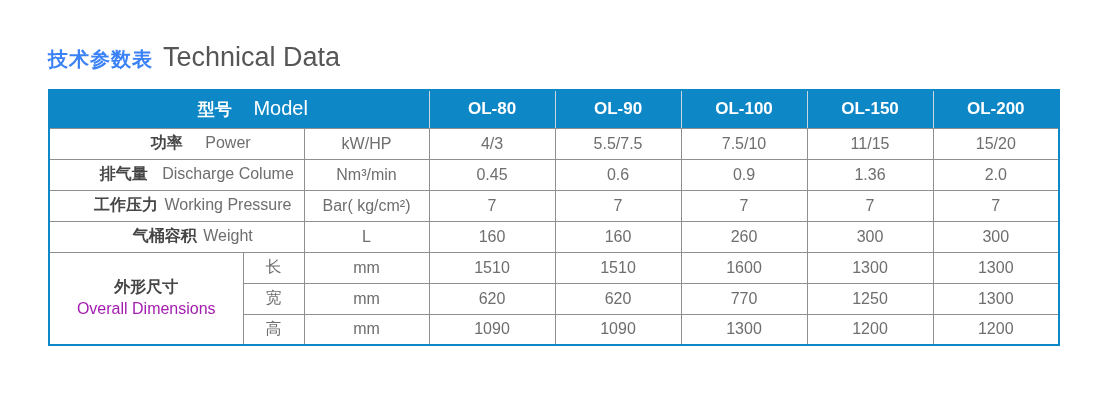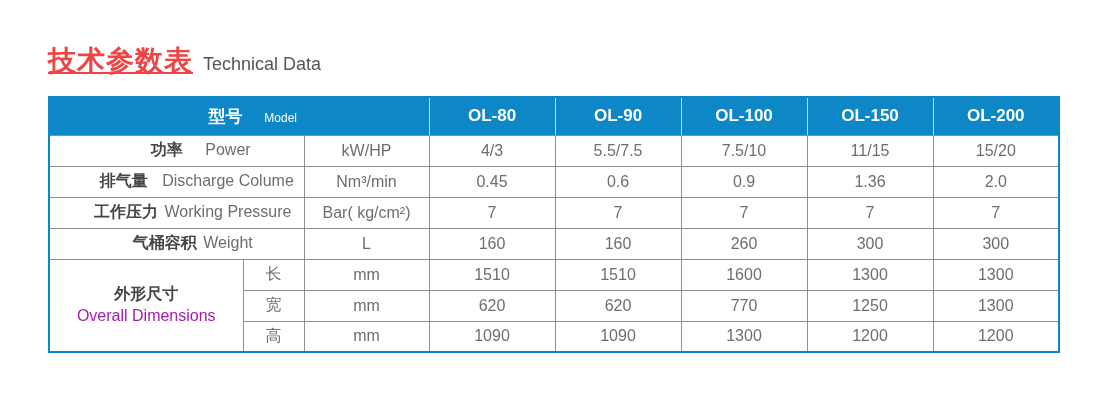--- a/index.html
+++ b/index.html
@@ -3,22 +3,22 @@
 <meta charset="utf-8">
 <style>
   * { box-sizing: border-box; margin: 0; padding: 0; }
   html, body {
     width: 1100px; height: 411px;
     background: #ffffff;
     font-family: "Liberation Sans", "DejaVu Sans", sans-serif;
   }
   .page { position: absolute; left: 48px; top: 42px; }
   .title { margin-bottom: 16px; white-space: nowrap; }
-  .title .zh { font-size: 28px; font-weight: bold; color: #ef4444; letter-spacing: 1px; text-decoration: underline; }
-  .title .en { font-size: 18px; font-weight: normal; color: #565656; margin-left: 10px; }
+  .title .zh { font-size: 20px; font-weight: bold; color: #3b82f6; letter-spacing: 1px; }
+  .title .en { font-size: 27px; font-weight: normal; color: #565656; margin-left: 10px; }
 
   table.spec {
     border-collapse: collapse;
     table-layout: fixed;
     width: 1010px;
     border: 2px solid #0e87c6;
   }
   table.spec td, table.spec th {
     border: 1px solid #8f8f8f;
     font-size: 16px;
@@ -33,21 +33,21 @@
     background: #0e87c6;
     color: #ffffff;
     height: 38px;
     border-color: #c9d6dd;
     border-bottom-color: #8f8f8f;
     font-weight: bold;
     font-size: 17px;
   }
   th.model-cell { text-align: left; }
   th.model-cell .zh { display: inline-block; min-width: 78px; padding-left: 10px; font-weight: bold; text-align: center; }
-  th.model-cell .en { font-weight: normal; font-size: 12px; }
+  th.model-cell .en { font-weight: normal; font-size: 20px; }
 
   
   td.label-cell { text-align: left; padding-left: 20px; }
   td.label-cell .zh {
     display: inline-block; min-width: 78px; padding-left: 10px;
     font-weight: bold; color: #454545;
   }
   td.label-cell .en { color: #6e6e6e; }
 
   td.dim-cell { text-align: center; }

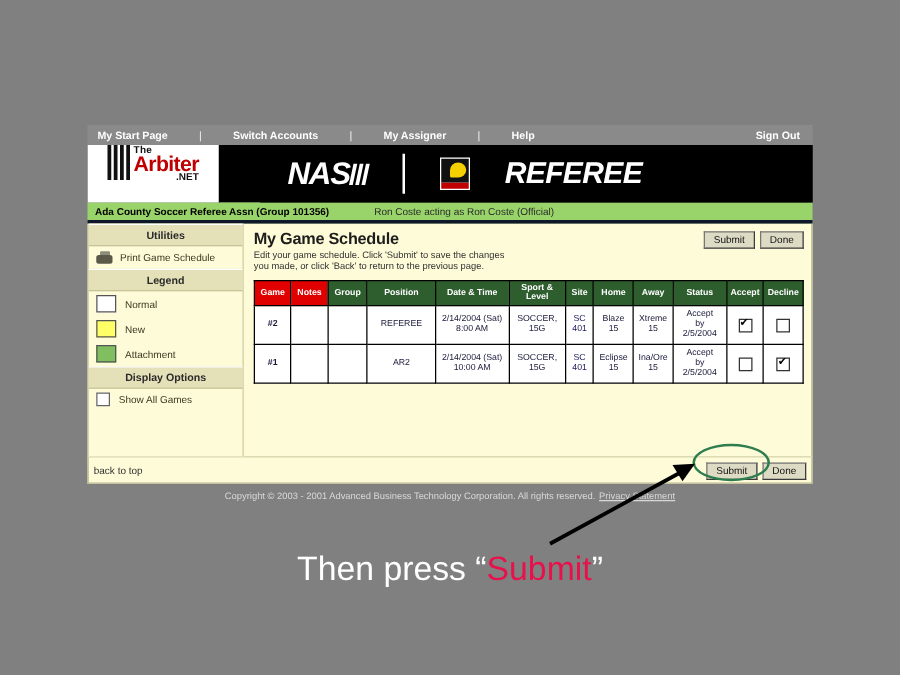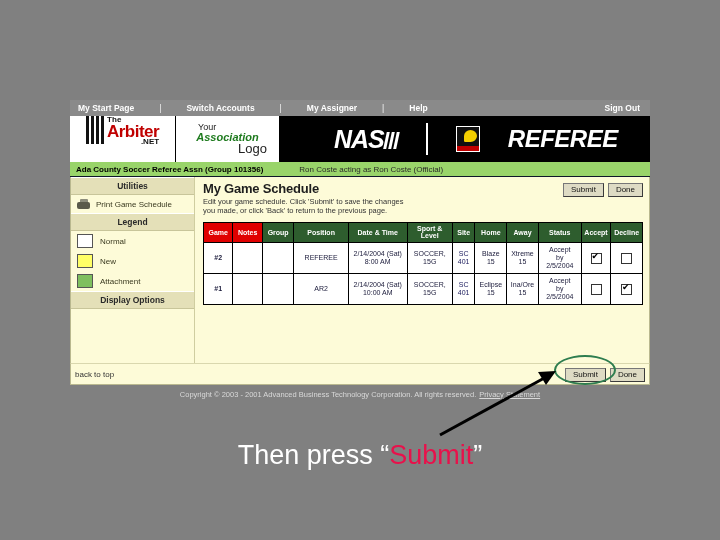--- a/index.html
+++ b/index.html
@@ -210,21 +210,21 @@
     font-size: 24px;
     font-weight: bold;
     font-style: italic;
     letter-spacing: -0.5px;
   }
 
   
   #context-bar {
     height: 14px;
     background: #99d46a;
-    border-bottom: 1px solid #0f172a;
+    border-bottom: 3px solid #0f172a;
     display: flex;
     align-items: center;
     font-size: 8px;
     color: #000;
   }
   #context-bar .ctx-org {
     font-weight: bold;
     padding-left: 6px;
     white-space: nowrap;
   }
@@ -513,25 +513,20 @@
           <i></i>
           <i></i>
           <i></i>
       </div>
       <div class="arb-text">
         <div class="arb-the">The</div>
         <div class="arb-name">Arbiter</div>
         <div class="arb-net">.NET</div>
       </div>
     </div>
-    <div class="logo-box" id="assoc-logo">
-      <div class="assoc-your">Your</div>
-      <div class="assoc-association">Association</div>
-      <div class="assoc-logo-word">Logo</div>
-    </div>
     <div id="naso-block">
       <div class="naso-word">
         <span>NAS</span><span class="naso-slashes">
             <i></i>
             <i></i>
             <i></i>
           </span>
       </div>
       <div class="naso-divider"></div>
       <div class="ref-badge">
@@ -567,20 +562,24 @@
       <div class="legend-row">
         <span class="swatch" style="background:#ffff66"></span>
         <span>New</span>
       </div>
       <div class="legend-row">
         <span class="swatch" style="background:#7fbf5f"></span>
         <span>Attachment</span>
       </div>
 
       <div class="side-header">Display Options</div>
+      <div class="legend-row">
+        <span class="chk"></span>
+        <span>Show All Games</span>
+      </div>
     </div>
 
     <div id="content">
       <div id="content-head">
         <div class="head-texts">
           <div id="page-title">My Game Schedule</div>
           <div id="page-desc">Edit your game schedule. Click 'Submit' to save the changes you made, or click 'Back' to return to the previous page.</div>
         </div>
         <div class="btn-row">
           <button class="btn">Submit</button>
...
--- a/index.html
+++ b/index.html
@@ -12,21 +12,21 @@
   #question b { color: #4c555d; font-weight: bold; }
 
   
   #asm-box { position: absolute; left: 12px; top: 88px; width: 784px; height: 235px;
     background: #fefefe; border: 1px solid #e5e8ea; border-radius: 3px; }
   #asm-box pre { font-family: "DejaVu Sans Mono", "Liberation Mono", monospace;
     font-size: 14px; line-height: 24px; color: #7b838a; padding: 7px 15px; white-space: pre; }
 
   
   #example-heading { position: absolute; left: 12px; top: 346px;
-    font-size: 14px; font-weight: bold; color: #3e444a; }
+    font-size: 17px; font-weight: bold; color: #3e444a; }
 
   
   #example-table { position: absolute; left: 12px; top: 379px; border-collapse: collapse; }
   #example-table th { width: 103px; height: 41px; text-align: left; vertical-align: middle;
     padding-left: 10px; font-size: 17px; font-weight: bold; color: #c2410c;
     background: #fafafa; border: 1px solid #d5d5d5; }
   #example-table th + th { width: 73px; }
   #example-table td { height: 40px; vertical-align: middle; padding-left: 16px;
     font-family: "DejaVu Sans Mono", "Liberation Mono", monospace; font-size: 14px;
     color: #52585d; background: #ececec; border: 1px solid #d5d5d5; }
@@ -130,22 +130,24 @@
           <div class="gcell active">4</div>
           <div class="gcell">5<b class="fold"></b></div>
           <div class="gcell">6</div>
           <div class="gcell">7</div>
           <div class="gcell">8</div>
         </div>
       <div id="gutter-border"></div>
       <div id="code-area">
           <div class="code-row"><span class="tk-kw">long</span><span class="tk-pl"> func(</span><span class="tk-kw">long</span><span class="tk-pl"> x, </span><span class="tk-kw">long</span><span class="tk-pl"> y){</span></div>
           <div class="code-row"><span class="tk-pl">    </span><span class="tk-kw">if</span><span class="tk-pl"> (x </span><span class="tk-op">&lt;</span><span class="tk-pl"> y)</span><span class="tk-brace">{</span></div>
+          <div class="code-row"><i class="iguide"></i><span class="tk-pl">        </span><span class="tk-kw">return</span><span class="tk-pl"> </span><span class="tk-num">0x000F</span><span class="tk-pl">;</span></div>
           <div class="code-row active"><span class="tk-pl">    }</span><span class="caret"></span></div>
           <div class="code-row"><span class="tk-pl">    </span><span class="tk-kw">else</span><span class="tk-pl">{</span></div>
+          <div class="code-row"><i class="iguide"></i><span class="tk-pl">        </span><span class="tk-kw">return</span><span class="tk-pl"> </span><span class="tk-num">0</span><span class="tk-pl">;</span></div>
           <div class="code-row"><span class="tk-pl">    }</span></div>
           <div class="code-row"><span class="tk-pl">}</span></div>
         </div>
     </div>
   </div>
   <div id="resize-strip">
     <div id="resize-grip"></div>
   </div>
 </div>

→ Work required: Scan the entries for lines holding the string "spacing", then copy every one of them.

→ Written response:
-  .title .zh { font-size: 28px; font-weight: bold; color: #ef4444; letter-spacing: 1px; text-decoration: underline; }
+  .title .zh { font-size: 20px; font-weight: bold; color: #3b82f6; letter-spacing: 1px; }
     letter-spacing: -0.5px;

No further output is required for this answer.